Additional arguments are specific to the expectation. See the help page for the
expectation function for details.

## Categories

Data expectations fall into a few main classes.

Value

:   `` ?`date-expectations` ``
:   `` ?`label-expectations` ``
:   `` ?`pattern-expectations` ``
:   `` ?`proportion-expectations` ``
:   `` ?`text-expectations` ``
:   `` ?`value-expectations` ``
    
    Value expectations test variable values for valid data. Tests include
    explicit value checks, pattern checks and others.

Relationships

:   `` ?`exclusivity-expectations` ``
:   `` ?`uniqueness-expectations` ``

    Relationship expectations test for relationships among variables. Tests
    include uniqueness and exclusivity checks.

Conditional

:   `` ?`conditional-expectations` ``
    
    Conditional expectations check for the co-existence of multiple conditions.

Data frame comparison

:   `` ?`datacomp-expectations` ``
    
    Data frame comparison expectations test for consistency between data frames,
    for example ensuring similar frequencies between similar variables in
    different data frames.

Generic

:   `` ?`generic-expectations` ``
    
    Generic expectations allow for testing of a data frame using an arbitrary
    function.

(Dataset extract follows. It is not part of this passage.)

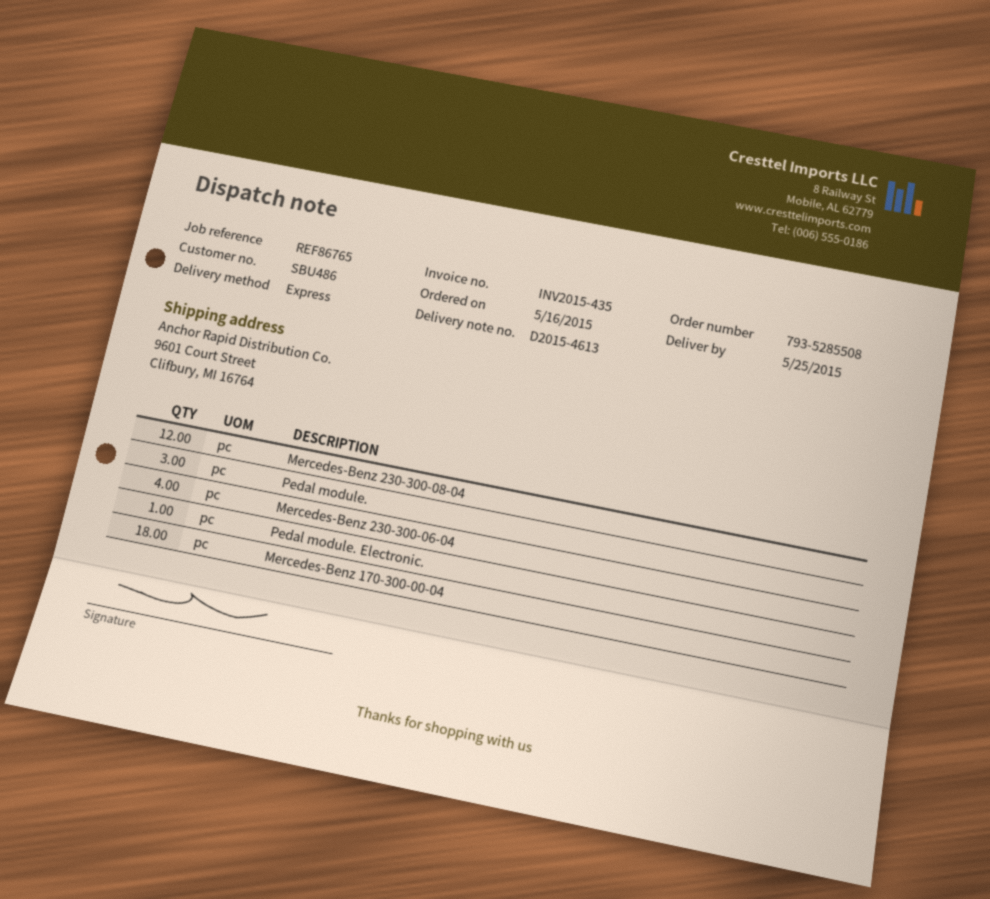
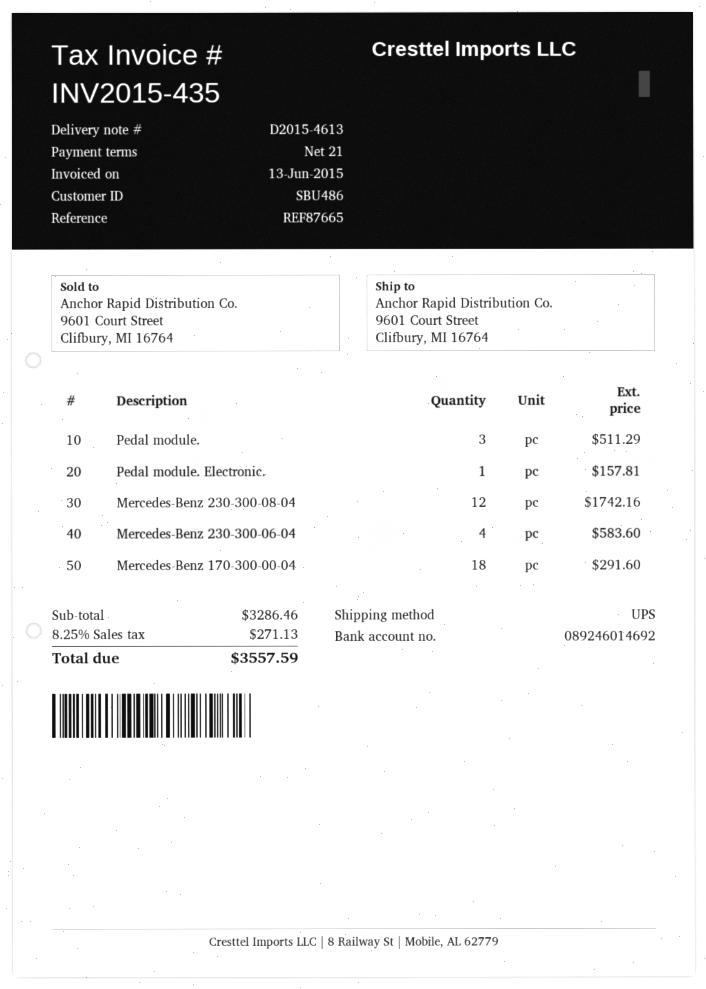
reference: REF86765 -> REF87665
shipping method: express -> UPS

The function provided should take a single vector as its first
    argument and return a logical vector showing whether each element has passed
    or failed. Additional arguments to the checking function can be passed as a
    list using the `args` argument.
    
    testdat includes a set of useful checking functions. See `` ?`chk-generic`
    `` for details. Several of the checking functions have a corresponding
    expectation. These are listed in `` ?`chk-expect` ``.

# Using tests

## Testing inside a script

The easiest way to use data testing is directly inside an R script. Expecations
and test blocks throw an error if they fail, so it is very clear to the user
that something needs to be checked, and the script will fail when sourced.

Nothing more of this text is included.